Between 1917 and 1919, Upton was served by more than 4,000 LIRR trains, which carried 4,400,000 passengers and delivered 500,000 tons of supplies. All those trains, people, and supplies rumbled through Hicksville. The men who operated the town's crossing gates never got a chance to rest.

Some draftees from each train proved unsuitable (e.g., anarchists, the mentally incompetent, and immigrants who refused to profess loyalty to the U.S.) and were sent home. Those who remained were inducted into the Army and got uniforms, bunks, food, and perfunctory training. Most would not remain in Yaphank for their real training - greater New York had too many draftees to fit into any one camp.
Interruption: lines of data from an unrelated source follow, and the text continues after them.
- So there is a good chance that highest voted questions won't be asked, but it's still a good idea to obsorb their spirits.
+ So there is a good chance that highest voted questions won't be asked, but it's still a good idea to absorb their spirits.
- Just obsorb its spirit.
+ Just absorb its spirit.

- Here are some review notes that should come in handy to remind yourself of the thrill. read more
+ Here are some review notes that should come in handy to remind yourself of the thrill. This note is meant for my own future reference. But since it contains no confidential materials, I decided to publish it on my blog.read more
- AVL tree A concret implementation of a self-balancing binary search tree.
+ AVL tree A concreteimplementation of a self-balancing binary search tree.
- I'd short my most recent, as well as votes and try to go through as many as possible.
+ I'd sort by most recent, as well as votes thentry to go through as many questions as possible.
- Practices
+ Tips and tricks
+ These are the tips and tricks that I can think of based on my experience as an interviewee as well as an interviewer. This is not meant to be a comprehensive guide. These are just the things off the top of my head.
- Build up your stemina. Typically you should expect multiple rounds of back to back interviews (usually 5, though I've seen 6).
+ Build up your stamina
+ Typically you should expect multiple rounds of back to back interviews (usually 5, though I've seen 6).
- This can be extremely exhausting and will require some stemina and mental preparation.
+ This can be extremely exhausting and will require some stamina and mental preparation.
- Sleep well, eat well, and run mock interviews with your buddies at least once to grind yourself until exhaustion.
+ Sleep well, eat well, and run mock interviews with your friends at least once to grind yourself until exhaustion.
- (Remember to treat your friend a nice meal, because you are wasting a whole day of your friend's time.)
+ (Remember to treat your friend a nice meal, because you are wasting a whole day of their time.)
Instead, they would be scattered around the country to other Army posts.

After enlisting, Charles Wagner found himself in Waco, Texas at Camp MacArthur, where many of its 43,000 soldiers lived in a city of wooden-floored tents.


Tents at Camp MacArthur didn't offer much comfort when winter blizzards swept across Texas.
blogs.baylor.edu/texascollection/category/waco/camp-macarthur/

Just seventeen days after they arrived at Camp Upton, James Barry and Walter Wheeler boarded an outbound troop train, soon watched Hicksville speed past, and were on their way to Jacksonville, Florida and Camp Joseph E. Johnston.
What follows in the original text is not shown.